Solved – Testing predictive power of a set of features

bioinformaticscorrelationfeature selectionpredictive-modelsregression

This is perhaps a typical setup in Bioinformatics: we need to build a model to predict a dependent biological variable (say $y$), given a large set of (usually genomic) features $X$ (which might not all be relevant). The size of the training set, $n$, is usually much smaller than the number of (potential) features, $|X|$. The trick is then to find the right set of features which most likely be the most predictive of the response variable $y$. Now, suppose using some prior biological knowledge and pre-processing, I have selected a subset of $X$, say $X'$ that is deemed to be the more relevant features to predict $y$ (note that: in this case, we still have $|X'|>n$). I want to know how predictive it is against $y$ in the training set. Of course, I can select a certain statistical/machine learning method, say stepwise regression or LASSO (or any other regression method that can handle $|X'|> n$), and then do cross-validation within the training set to get an idea of how predictive $X'$ is towards $y$. However, I was wondering whether I can do this in a non-model-specific way, i.e., a general metric to say how predictive $X'$ is for any model.
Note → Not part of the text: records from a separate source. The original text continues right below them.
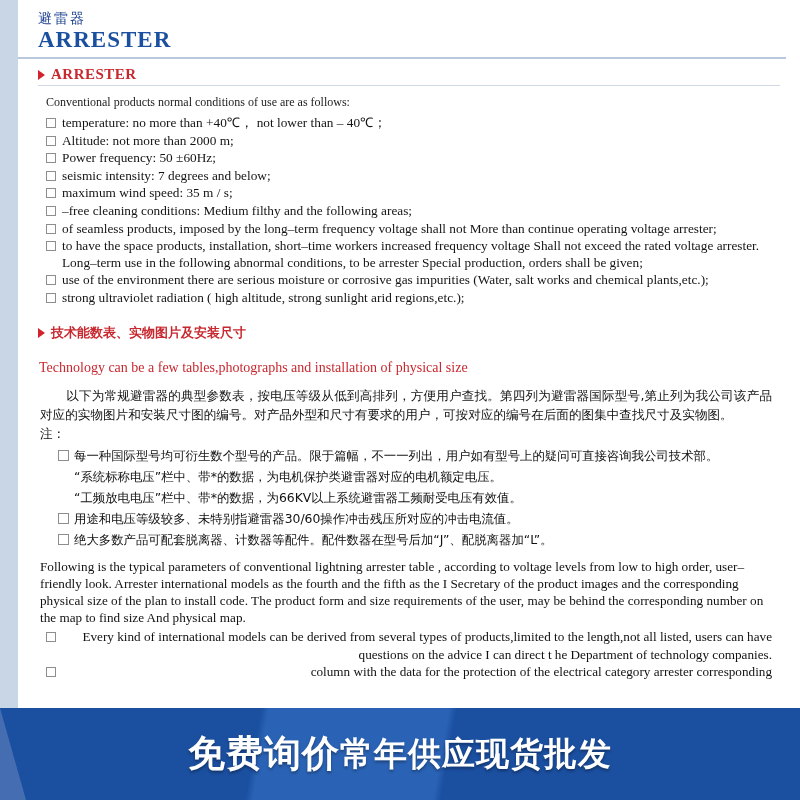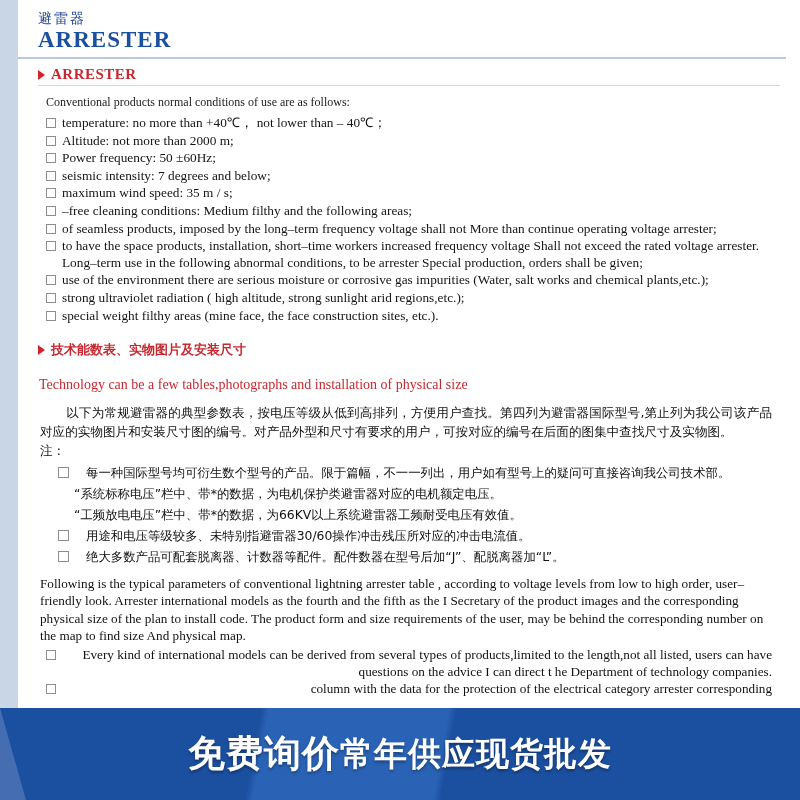--- a/index.html
+++ b/index.html
@@ -171,21 +171,21 @@
     list-style: none;
     margin: 2px 0 0 0;
     padding: 0 14px 0 40px;
   }
   ul.cn-list li {
     position: relative;
     font-family: "DejaVu Sans", sans-serif;
     font-size: 12.4px;
     color: #111;
     line-height: 21px;
-    padding-left: 28px;
+    padding-left: 16px;
   }
   ul.cn-list li .box {
     position: absolute;
     left: 0; top: 5px;
     width: 9px; height: 9px;
     border: 1px solid #8d8d8d;
     background: #fff;
   }
   ul.cn-list li.noboxind {
     padding-left: 16px;
@@ -296,21 +296,20 @@
         <li><span class="box"></span><span>temperature: no more  than +40℃， not lower than – 40℃；</span></li>
         <li><span class="box"></span><span>Altitude: not more than 2000 m;</span></li>
         <li><span class="box"></span><span>Power frequency: 50  ±60Hz;</span></li>
         <li><span class="box"></span><span>seismic intensity: 7  degrees  and below;</span></li>
         <li><span class="box"></span><span>maximum wind  speed: 35 m / s;</span></li>
         <li><span class="box"></span><span>–free cleaning conditions:  Medium filthy and the following areas;</span></li>
         <li><span class="box"></span><span>of seamless products, imposed  by the long–term  frequency voltage shall not More than continue operating voltage arrester;</span></li>
         <li><span class="box"></span><span>to have the space products, installation, short–time  workers increased frequency voltage Shall not exceed the rated voltage arrester. Long–term use in the following abnormal conditions, to be arrester Special production, orders shall be given;</span></li>
         <li><span class="box"></span><span>use of the environment there are serious moisture or  corrosive gas impurities (Water, salt works and chemical plants,etc.);</span></li>
         <li><span class="box"></span><span>strong ultraviolet radiation ( high altitude,  strong sunlight arid regions,etc.);</span></li>
-        <li><span class="box"></span><span>special weight filthy areas (mine face,  the face construction sites, etc.).</span></li>
       </ul>
     </div>
 
     <div class="tech-head">
       <div class="row1">
         <span class="tri"></span>
         <span class="cn">技术能数表、实物图片及安装尺寸</span>
       </div>
       <div class="en">Technology can be a few tables,photographs and installation of physical size</div>
     </div>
I don't think simple correlation really captures what I need, since there can be many high-correlating variables which might not really be good predictors (spurious correlation).

Best Answer

I can direct you to the Fast Feature Selection based on R^2-values, based on Pearson Correlation Coefficient. This method was introduced for multidimensional MEG or EEG data, however it suits any binary machine learning problem. Put simply: it computes correlations of data and labels, then sorts obtained values, finally only the best scoring features are selected.

I implemented the approach for MATLAB and LIBSVM found at github. In my implementation you can define the amount of features to be selected, e.g. 100, 1000 or everything above the mean of scoring values.